● **PROBLEM DETAILS**: In the records below, find the lines that include "ĐỒNG" and copy each.

*** SOURCE MATERIAL Section Begins ***

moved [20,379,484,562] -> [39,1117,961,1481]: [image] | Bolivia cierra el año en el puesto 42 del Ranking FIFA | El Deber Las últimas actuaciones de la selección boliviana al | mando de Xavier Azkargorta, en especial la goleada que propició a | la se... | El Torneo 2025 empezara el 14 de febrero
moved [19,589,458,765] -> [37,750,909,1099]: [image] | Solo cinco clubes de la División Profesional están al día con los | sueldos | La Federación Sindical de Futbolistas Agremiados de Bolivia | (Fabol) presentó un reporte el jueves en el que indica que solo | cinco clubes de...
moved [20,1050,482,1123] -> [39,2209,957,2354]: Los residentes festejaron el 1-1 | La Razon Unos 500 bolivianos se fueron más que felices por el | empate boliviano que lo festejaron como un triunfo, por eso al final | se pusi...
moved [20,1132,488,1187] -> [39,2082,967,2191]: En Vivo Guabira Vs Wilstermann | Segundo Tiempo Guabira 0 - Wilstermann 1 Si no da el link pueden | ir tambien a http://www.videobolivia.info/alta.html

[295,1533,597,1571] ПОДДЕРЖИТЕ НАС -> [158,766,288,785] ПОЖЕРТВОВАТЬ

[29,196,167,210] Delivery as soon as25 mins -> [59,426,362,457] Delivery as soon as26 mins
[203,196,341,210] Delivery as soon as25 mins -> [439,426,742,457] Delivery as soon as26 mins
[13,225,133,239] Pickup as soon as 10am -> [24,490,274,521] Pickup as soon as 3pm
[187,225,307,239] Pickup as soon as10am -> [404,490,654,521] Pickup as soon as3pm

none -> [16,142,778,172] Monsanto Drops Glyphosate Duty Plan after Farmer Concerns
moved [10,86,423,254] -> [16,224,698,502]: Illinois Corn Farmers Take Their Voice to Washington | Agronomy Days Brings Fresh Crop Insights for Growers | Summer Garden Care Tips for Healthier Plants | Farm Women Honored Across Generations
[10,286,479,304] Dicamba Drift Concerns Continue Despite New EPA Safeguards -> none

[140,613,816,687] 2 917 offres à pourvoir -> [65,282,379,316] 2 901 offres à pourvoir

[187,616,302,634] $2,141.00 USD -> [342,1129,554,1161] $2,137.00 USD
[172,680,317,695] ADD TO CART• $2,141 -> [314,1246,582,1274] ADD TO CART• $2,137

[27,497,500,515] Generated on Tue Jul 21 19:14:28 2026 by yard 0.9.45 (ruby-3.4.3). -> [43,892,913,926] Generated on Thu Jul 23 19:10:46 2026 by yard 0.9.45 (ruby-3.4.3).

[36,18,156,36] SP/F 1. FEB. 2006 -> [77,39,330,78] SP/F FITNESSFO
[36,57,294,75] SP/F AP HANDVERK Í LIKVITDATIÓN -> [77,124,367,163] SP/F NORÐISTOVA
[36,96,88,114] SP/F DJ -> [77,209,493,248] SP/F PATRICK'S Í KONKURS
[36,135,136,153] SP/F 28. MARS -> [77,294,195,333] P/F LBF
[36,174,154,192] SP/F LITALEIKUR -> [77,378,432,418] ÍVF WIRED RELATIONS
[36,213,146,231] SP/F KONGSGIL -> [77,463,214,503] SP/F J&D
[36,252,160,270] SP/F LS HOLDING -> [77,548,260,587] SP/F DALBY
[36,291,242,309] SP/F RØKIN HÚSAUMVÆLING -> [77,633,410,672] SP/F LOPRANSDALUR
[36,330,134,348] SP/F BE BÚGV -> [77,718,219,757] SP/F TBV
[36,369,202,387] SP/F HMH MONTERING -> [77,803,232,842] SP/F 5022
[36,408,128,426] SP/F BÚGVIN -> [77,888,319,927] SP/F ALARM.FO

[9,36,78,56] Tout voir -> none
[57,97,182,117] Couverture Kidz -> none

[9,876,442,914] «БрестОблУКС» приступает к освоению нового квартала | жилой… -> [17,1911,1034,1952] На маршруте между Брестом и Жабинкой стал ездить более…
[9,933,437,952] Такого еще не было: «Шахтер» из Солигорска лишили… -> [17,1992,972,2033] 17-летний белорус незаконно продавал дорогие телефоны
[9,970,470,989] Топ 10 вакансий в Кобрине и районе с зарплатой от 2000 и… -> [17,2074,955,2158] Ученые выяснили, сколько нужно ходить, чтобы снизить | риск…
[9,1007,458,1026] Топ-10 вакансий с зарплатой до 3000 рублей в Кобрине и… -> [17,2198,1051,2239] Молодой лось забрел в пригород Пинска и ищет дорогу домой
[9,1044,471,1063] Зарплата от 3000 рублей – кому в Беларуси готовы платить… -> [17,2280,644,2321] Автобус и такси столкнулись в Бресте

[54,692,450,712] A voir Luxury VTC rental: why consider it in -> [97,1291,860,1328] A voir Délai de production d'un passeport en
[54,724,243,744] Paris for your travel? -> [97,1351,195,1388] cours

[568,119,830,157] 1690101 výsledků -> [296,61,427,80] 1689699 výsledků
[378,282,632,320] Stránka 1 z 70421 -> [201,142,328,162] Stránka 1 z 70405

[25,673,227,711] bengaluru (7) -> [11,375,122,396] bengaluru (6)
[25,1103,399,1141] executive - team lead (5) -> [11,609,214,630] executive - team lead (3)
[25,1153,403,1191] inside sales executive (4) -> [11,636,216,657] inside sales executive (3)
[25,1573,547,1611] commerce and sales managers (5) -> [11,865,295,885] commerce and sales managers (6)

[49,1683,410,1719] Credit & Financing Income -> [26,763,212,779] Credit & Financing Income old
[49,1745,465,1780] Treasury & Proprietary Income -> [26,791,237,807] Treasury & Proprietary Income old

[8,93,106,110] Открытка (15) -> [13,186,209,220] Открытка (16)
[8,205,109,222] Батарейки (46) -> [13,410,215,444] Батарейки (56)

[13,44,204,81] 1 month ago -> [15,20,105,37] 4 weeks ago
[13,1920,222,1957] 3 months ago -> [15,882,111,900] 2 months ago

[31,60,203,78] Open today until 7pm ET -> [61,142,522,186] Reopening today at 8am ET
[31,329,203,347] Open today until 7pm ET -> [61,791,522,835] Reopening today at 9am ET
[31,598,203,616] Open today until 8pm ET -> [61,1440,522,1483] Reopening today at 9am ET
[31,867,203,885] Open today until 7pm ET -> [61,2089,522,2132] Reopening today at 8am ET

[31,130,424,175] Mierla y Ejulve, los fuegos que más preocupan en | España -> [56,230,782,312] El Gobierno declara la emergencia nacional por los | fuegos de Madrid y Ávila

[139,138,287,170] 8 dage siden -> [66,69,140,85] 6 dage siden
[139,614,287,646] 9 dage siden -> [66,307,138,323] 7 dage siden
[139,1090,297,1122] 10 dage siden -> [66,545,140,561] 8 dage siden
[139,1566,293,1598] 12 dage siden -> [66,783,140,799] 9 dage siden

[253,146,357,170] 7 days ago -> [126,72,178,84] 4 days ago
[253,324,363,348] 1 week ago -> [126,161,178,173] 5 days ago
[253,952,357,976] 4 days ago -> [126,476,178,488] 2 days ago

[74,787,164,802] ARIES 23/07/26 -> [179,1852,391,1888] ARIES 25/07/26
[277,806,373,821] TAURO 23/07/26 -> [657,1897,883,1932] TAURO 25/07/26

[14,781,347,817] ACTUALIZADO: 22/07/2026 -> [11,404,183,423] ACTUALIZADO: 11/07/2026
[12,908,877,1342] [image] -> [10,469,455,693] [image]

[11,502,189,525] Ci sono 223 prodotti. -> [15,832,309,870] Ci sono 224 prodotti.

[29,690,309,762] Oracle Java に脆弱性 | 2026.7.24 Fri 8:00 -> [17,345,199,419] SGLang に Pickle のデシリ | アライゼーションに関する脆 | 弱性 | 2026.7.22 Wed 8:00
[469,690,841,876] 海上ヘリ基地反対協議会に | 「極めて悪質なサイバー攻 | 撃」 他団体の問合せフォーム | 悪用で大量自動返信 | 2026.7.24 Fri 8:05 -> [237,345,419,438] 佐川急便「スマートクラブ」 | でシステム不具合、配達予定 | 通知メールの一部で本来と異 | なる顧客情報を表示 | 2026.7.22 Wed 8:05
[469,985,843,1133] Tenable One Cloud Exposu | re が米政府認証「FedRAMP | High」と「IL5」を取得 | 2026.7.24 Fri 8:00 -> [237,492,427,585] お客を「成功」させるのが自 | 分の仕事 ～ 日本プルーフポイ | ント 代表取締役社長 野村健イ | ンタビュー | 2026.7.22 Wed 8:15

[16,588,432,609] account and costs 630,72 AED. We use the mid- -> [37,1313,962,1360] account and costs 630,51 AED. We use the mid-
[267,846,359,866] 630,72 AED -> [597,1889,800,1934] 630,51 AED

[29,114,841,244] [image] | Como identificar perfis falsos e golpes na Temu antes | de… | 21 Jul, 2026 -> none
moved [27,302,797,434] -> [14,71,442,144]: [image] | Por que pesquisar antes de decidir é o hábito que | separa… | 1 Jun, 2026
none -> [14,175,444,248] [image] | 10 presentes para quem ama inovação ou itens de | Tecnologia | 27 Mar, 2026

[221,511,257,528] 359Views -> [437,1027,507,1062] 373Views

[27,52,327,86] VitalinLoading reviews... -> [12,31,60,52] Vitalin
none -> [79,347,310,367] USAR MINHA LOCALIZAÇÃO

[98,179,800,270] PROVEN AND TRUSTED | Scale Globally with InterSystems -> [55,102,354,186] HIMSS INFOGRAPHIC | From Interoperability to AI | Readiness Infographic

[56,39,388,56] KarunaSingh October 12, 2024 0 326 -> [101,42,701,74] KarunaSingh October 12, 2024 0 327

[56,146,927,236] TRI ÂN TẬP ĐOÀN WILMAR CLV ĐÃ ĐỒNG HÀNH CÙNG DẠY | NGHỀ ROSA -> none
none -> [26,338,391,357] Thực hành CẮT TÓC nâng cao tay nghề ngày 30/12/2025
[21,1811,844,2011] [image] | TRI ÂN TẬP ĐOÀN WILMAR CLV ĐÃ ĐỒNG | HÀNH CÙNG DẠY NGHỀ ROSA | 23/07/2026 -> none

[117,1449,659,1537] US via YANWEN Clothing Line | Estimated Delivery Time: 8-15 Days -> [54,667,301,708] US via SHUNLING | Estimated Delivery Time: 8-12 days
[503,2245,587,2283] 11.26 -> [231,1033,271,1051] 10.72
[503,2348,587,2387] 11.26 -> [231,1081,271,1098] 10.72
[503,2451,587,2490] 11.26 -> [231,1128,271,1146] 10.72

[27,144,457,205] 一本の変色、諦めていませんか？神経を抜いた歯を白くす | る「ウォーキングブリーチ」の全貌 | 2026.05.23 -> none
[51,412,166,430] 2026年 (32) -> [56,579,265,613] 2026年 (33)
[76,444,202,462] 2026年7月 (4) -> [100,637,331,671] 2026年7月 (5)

*** SOURCE MATERIAL Section Ends ***

● **COMPLETED EXERCISE**:
[56,146,927,236] TRI ÂN TẬP ĐOÀN WILMAR CLV ĐÃ ĐỒNG HÀNH CÙNG DẠY | NGHỀ ROSA -> none
[21,1811,844,2011] [image] | TRI ÂN TẬP ĐOÀN WILMAR CLV ĐÃ ĐỒNG | HÀNH CÙNG DẠY NGHỀ ROSA | 23/07/2026 -> none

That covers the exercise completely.